I bet I flinched. But why? I have not problem with non-hetero sexuality, and I consider myself a supporter (I cannot claim Ally status, as I believe that is reserved for those actively engaged in forwarding the rights of the LGBTQ community). So I should have no reaction, right?
Wrong. I flinched (or at least fear I might have), because where I am from it is unheard of for non heterosexual people to so openly and offhandedly disclose their sexuality. It just does not happen. Where I am from homosexuality is not normal. Or so our society makes it seem. What is normal anyways?

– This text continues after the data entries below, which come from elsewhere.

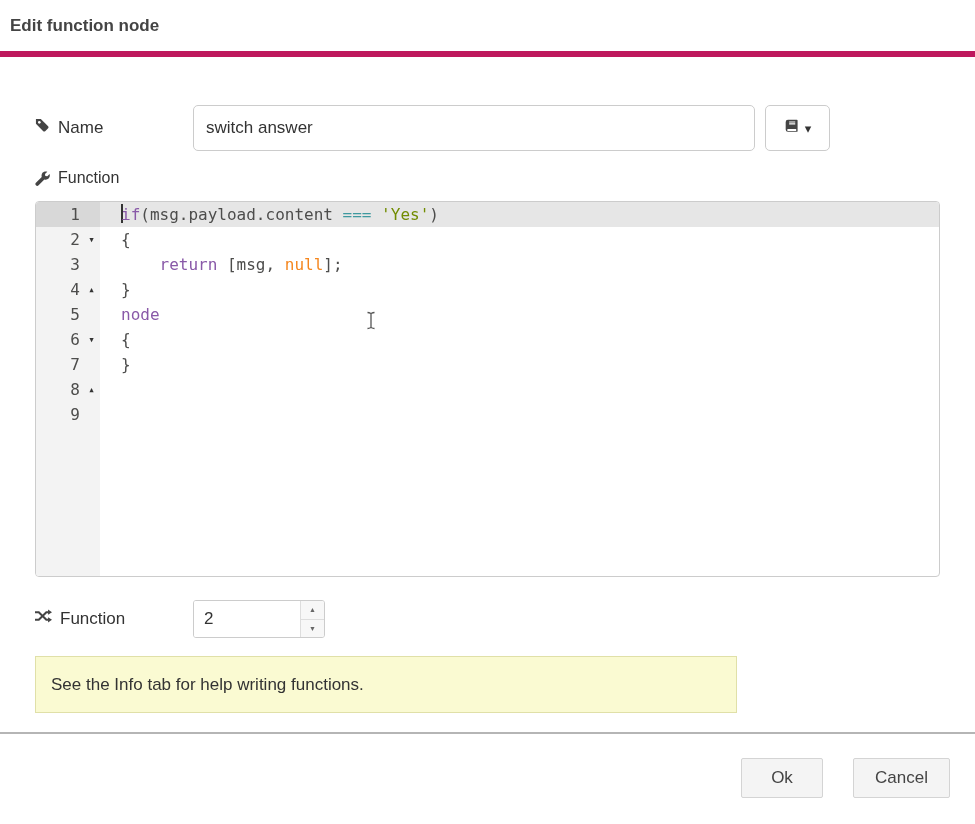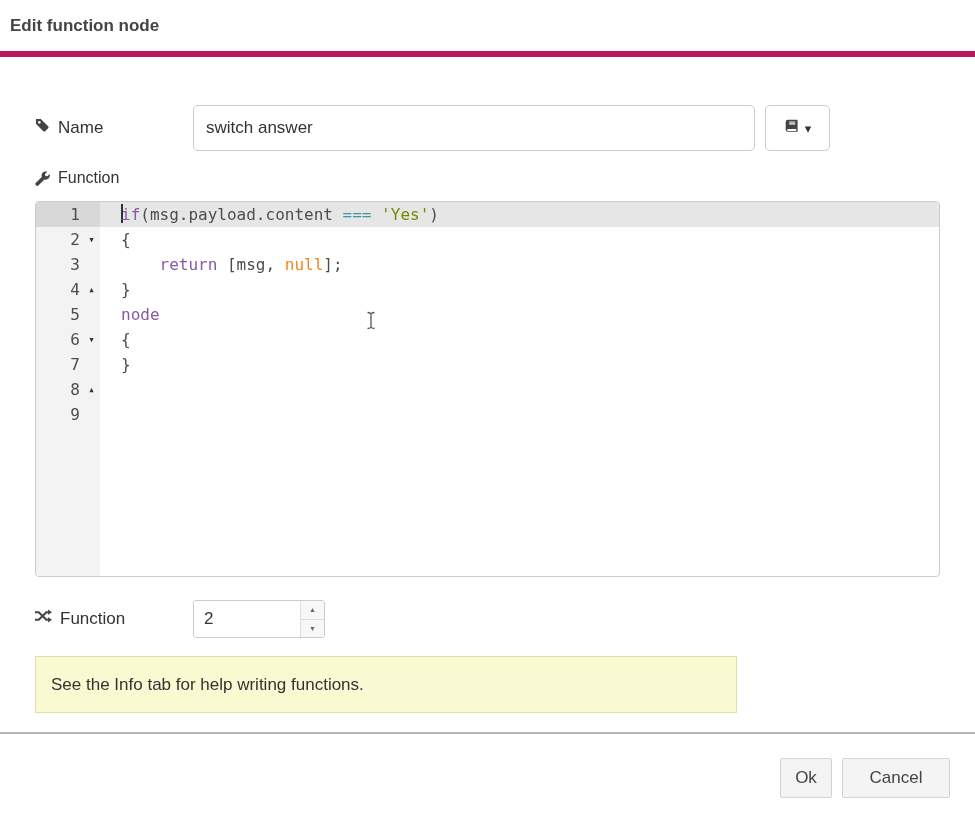--- a/index.html
+++ b/index.html
@@ -61,22 +61,22 @@
     margin-top:18px; width:702px; height:57px; background:#fafad2; border:1px solid #e0e0a8;
     display:flex; align-items:center; padding-left:15px; font-size:17px; color:#333;
   }
 
   .footer-divider { margin-top:19px; border-top:2px solid #b5b5b5; }
   .footer { display:flex; justify-content:flex-end; gap:10px; padding:24px 25px 0 0; }
   .btn {
     height:40px; font-size:17px; color:#444; background:#f4f4f4; border:1px solid #d4d4d4;
     border-radius:2px; cursor:pointer; font-family:"Liberation Sans", sans-serif;
   }
-  .btn.ok { width:52px; }
-  .btn.cancel { width:108px; }
+  .btn.ok { width:82px; }
+  .btn.cancel { width:97px;margin-left:20px; }
 
   .mouse-ibeam { position:absolute; left:366px; top:311px; pointer-events:none; }
 </style>
 </head>
 <body>
 
 <div class="dialog">
 
   <div class="header">
     <span class="title">Edit function node</span>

I believe homosexuality is normal. Gay is normal. I flinched not because I cared about his sexuality either way, but because heteronormativity told me his action was abnormal. Take a moment to think about how heteronormative our culture is. When we ask someone if they are seeing someone, we assume that person to be of the opposite sex. When we go to a singles event, it is by default a heterosexual event unless specifically labeled LGBTQ. We talk of marriage as if it is part of the normal progression of life, but for many it is a legal impossibility unless extra steps are taken.
Face it, gay is normal – whether our heteronormative recognize it or not. When we fail to accept this fact we make ourselves look ignorant and foolish. And we hurt good people in the process. Right now there is a “debate” about gay rights, but in reality it is more like a “denial.”